2-5-2 魔剣

 私は、執務室に着くと、挨拶もそこそこに本題を切り出す。

「お父様、家宝に短剣がありましたよね。それを見せていただきたいのですが」

「魔剣のことか。見てどうする」

 魔術回路をコピーします。とは言えないよな。なにかよい言い訳はないか。考え込んでいると。

「まあよい。見るだけだぞ。付いて来い」

 仕方がないといった感じに父が立ち上がり、鍵を持って執務室を出て地下倉庫に向かう。


「これが家宝の短剣だ、鑑定すればわかるだろうが『風刃』の魔法が付与されている魔剣だ」

「鑑定してもよろしいのですか」

「それが目的であろう。構わんよ」

「ありがとうございます。ではさっそく」


『鑑定』


「何かわかったか」

「いえ、確かに『風刃』が付与されているのを確認しただけです」

「そうか、まあいい。他に見たいものがなければ私は戻るぞ」

「ありがとうございました。私も自室に帰ります」


 地下倉庫を出て、それぞれの部屋に戻る。


 部屋に戻ると早速『風刃』の魔術回路を紙に描いていく。

 ランプの魔術回路に比べるとかなり複雑だ。描きあげるまでに一トキ近くかかった。


「さて出来あがったわ。早速試してみたいけれど、ここではまずいわね。外に行きましょう」

 私とシリーは庭の鍛錬場まで出た。


「それでは、いくわよ」

 私は的に向け、魔術回路が描かれた紙を掲げ、魔力をながした。的が風に吹かれて揺れたような気がした。風なので見た目にわかりづらい。


「よくわからないわね。もう少し魔力を込めてみよう」

「お嬢様、限度を考えてくださいね。

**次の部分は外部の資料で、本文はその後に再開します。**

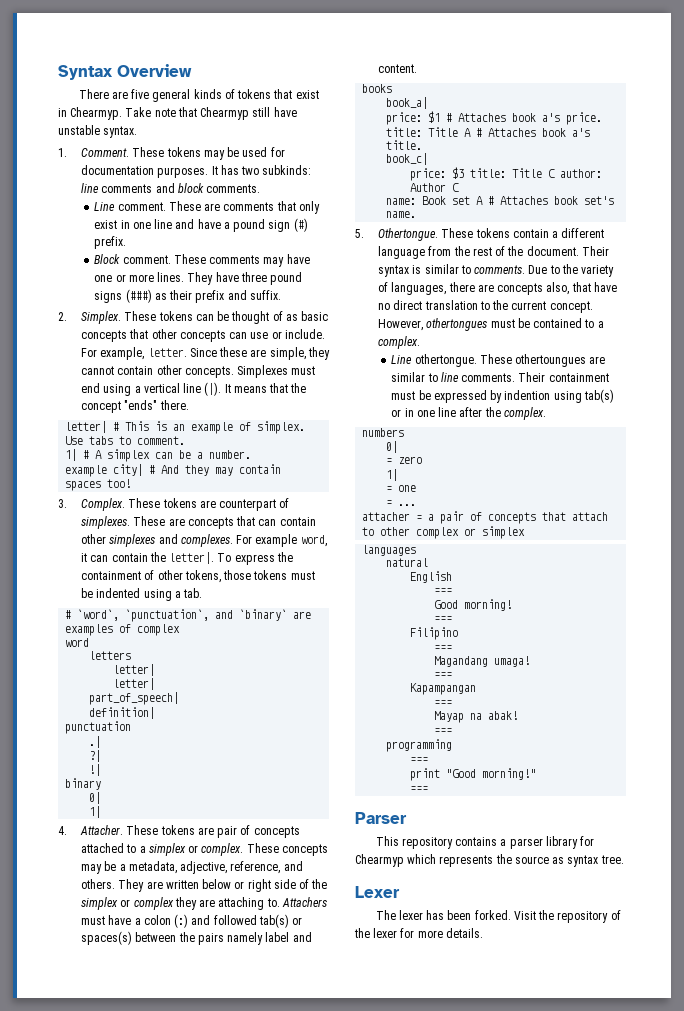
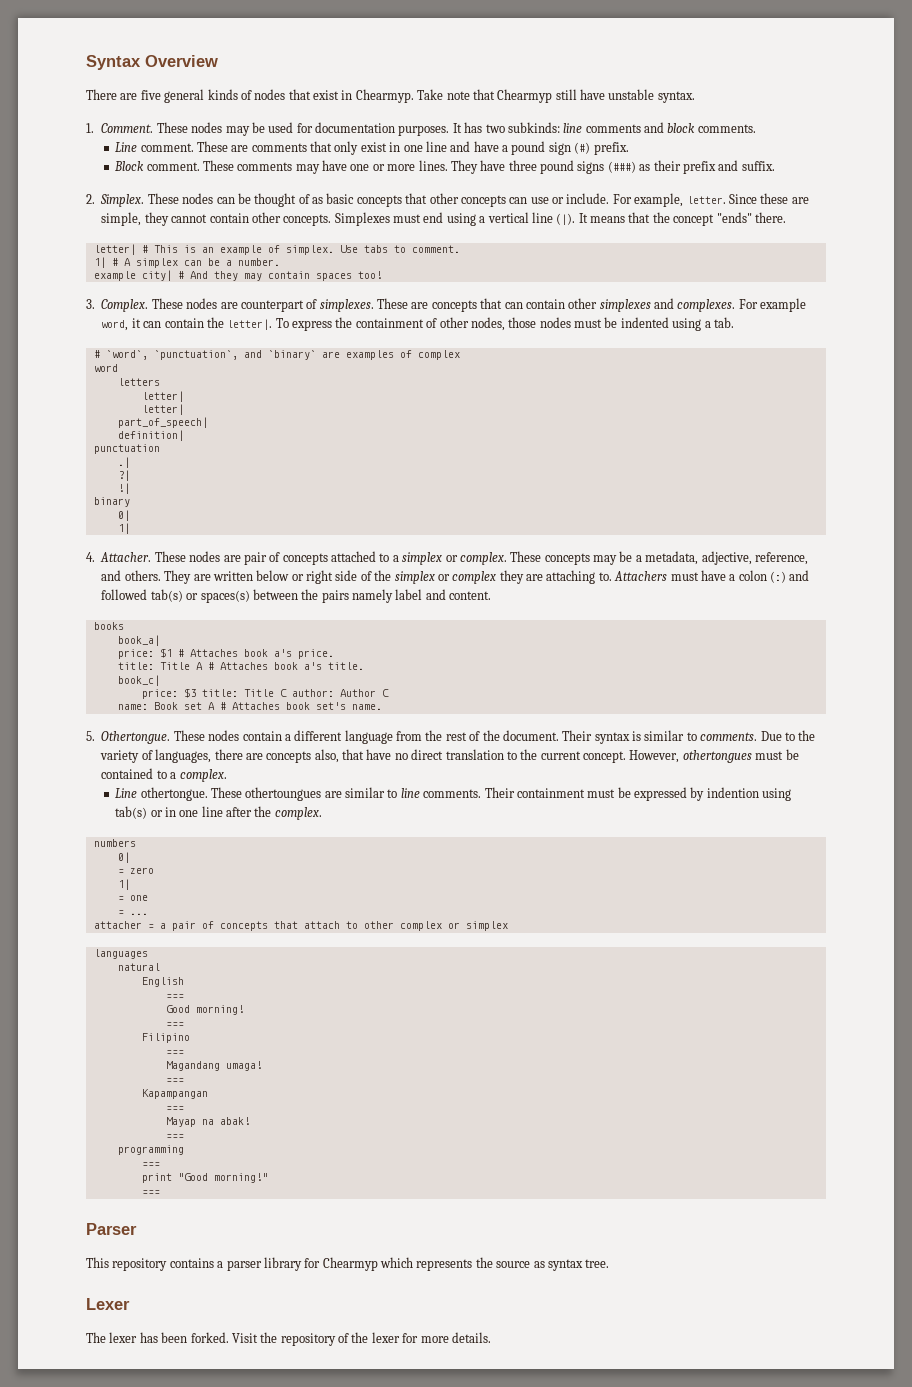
[237,89,272,99] tokens -> [254,89,286,100] nodes
[166,147,201,157] tokens -> [191,122,223,133] nodes
[158,311,193,321] tokens -> [182,193,214,204] nodes
[162,498,197,508] tokens -> [186,298,218,309] nodes
[184,570,288,583] tokens, those tokens -> [470,317,571,331] nodes, those nodes
[160,825,195,835] tokens -> [189,551,221,562] nodes
[475,228,510,238] tokens -> [208,730,240,741] nodes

限度を」

「わかっているわよ」

 私は先ほどの倍近い魔力を込めた。今度は的がハッキリと衝撃を受けたように揺れた。


「発動はしているわね。だけど、刃って感じじゃないわね。まだ魔力が足りないかしら」

 私は先ほどの4倍、最初から考えると8倍の魔力を込めた。的に傷が入り二つに割れた。


「成功ね。結構魔力が必要なのね。あら。こっちも切れているわ」

 手に持っていた魔術回路が描かれた紙が切り裂かれていた。

「何度も使おうと思ったら、紙では駄目でね。木板か、思い切って金属板にした方が良さそうね。シリー、後で金属板を用意してくれるかしら。少し大きめのカードサイズでいいわ」

「かしこまりました。ですが、剣などの武具に付与するのではないのですか」

「それが、そう簡単にはいきそうにはないのよ」


 先程、魔剣を鑑定してわかったのだが、魔剣の魔術回路は剣の内部に描かれていた。

 そりゃそうだ、剣の表面に顔料で描いてあったら、切ったり、打ち合ううちに剥がれてしまう可能性がある。

 そうなると、かなり高度な鍛治技術が必要となってくる。


 それと、内部で発動した魔法を剣の外側まで伝えなければならないから、ミスリルや魔石といった魔力伝導が良い素材を使う必要がある。

 そういった素材はどれも稀少で高価なので、顔料の材料に使う程度の量ならまだしも、剣を作るほどの材料となると、とても私では手が出せない。


 その点カードなら、表面に魔法顔料で描くだけでよく。素材もある程度耐久性があれば何でも構わない。

 そのうえ日常的に、魔法ごとに違うカードを、何枚も持って歩くことができる。女性の私が、剣を何本も持ち歩くことは現実的ではない。


「わかりました。なるべく薄く、軽い素材のものを用意しますね」

「お願い」


 よし、これで、魔法カードで攻撃魔法使い放題、全ての属性をそろえておけば死角なし。


 そんなことを考えていた時もありました。世の中そんなに甘くなかった。攻撃魔法が付与された武具なんてそんじょそこらになかった。つまり、鑑定で魔術回路の設計図を手に入れる機会がなかった。

大誤算。それでも、攻撃魔法の手段を一つでも手に入れたのは奏功であった。


 現在所持している魔法カード:『風刃』『発光』


******


 私の治める北の公爵家にはいくつかの秘宝がある。

 その中でも、群を抜いて貴重なのが、ミスリルの短剣、しかも『風刃』の魔法が付与されている魔剣である。

 しかし、その貴重性は魔剣であることにあらず。


 この短剣には公爵家に代々伝わる一つの逸話がある。


「四公爵が所持する秘宝の魔道具」

「その魔道具、四つ全て揃えることが、異界への扉を開く鍵となる」



 娘は、いったいどこまで知っているのだろう。